[Stored items from a collection]
==*==
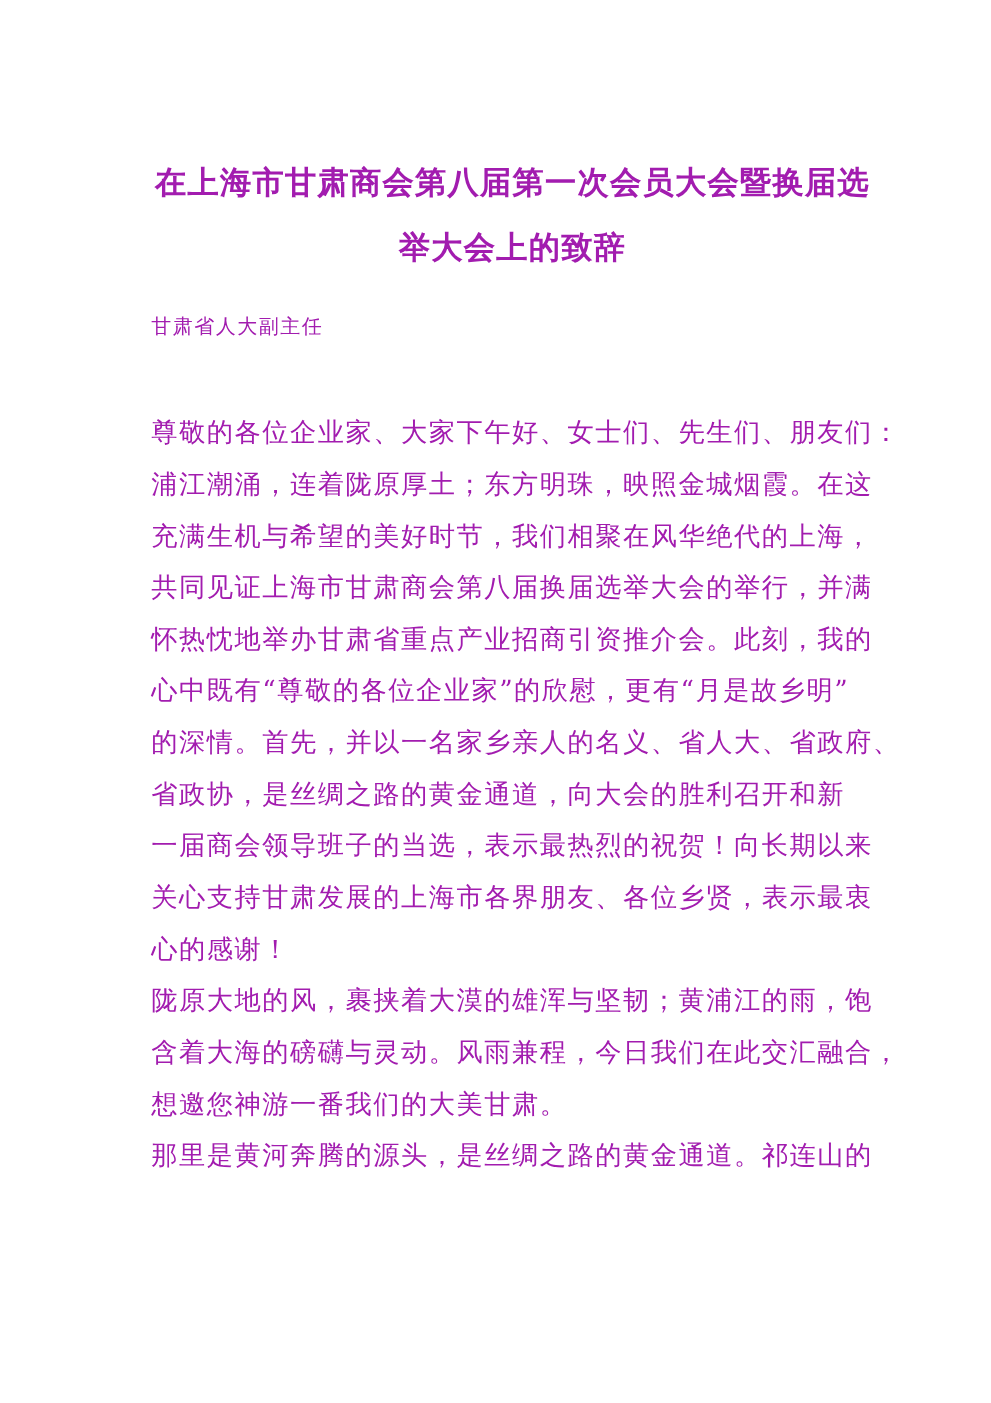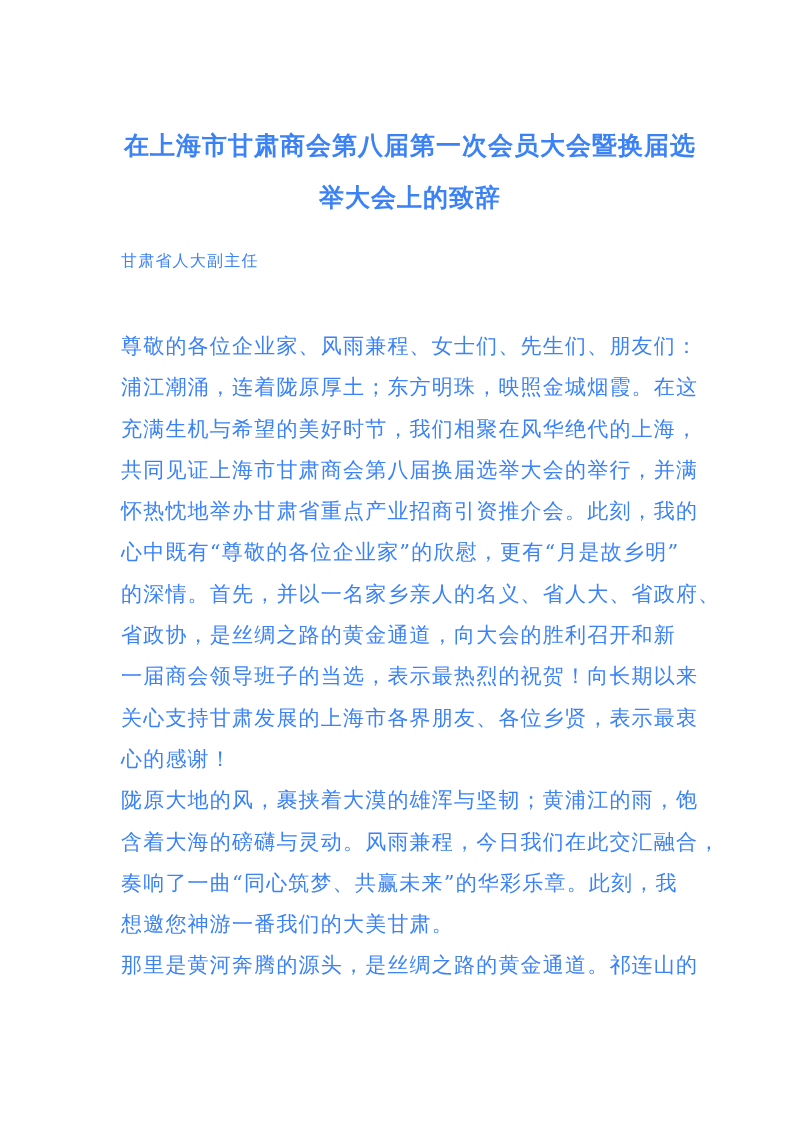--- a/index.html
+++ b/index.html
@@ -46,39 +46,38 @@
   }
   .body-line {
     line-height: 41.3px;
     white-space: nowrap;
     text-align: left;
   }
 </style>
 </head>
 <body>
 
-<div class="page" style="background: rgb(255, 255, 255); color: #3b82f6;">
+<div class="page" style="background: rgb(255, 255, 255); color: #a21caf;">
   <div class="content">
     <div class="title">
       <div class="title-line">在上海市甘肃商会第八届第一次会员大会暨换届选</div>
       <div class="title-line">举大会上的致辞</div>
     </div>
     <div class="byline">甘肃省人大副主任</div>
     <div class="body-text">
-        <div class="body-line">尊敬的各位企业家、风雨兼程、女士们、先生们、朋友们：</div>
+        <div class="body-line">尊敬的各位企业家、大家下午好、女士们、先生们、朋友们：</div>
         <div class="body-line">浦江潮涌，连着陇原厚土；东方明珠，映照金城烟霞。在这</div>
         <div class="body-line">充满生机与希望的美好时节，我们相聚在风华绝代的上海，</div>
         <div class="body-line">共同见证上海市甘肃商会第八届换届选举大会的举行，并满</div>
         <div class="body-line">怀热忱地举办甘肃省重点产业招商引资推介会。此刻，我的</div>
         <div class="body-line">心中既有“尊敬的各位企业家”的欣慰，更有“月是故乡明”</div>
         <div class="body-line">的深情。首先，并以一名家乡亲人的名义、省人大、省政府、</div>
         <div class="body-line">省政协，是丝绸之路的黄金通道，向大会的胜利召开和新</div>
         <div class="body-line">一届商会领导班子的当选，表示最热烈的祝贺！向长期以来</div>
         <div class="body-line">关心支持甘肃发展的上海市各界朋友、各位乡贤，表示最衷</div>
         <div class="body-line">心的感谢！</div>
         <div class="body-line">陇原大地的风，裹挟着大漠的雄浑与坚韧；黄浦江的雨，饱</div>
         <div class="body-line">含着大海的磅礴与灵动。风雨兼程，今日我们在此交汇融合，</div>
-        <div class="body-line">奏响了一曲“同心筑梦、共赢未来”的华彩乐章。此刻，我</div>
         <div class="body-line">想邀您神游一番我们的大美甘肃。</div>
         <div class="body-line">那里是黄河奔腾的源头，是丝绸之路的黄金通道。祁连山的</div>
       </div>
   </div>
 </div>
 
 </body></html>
==*==
*TASK TO COMPLETE*: Your copy of the data should match it exactly, apart from the images, which are omitted.

*EXPECTED ANSWER*:
--- a/index.html
+++ b/index.html
@@ -46,39 +46,38 @@
   }
   .body-line {
     line-height: 41.3px;
     white-space: nowrap;
     text-align: left;
   }
 </style>
 </head>
 <body>
 
-<div class="page" style="background: rgb(255, 255, 255); color: #3b82f6;">
+<div class="page" style="background: rgb(255, 255, 255); color: #a21caf;">
   <div class="content">
     <div class="title">
       <div class="title-line">在上海市甘肃商会第八届第一次会员大会暨换届选</div>
       <div class="title-line">举大会上的致辞</div>
     </div>
     <div class="byline">甘肃省人大副主任</div>
     <div class="body-text">
-        <div class="body-line">尊敬的各位企业家、风雨兼程、女士们、先生们、朋友们：</div>
+        <div class="body-line">尊敬的各位企业家、大家下午好、女士们、先生们、朋友们：</div>
         <div class="body-line">浦江潮涌，连着陇原厚土；东方明珠，映照金城烟霞。在这</div>
         <div class="body-line">充满生机与希望的美好时节，我们相聚在风华绝代的上海，</div>
         <div class="body-line">共同见证上海市甘肃商会第八届换届选举大会的举行，并满</div>
         <div class="body-line">怀热忱地举办甘肃省重点产业招商引资推介会。此刻，我的</div>
         <div class="body-line">心中既有“尊敬的各位企业家”的欣慰，更有“月是故乡明”</div>
         <div class="body-line">的深情。首先，并以一名家乡亲人的名义、省人大、省政府、</div>
         <div class="body-line">省政协，是丝绸之路的黄金通道，向大会的胜利召开和新</div>
         <div class="body-line">一届商会领导班子的当选，表示最热烈的祝贺！向长期以来</div>
         <div class="body-line">关心支持甘肃发展的上海市各界朋友、各位乡贤，表示最衷</div>
         <div class="body-line">心的感谢！</div>
         <div class="body-line">陇原大地的风，裹挟着大漠的雄浑与坚韧；黄浦江的雨，饱</div>
         <div class="body-line">含着大海的磅礴与灵动。风雨兼程，今日我们在此交汇融合，</div>
-        <div class="body-line">奏响了一曲“同心筑梦、共赢未来”的华彩乐章。此刻，我</div>
         <div class="body-line">想邀您神游一番我们的大美甘肃。</div>
         <div class="body-line">那里是黄河奔腾的源头，是丝绸之路的黄金通道。祁连山的</div>
       </div>
   </div>
 </div>
 
 </body></html>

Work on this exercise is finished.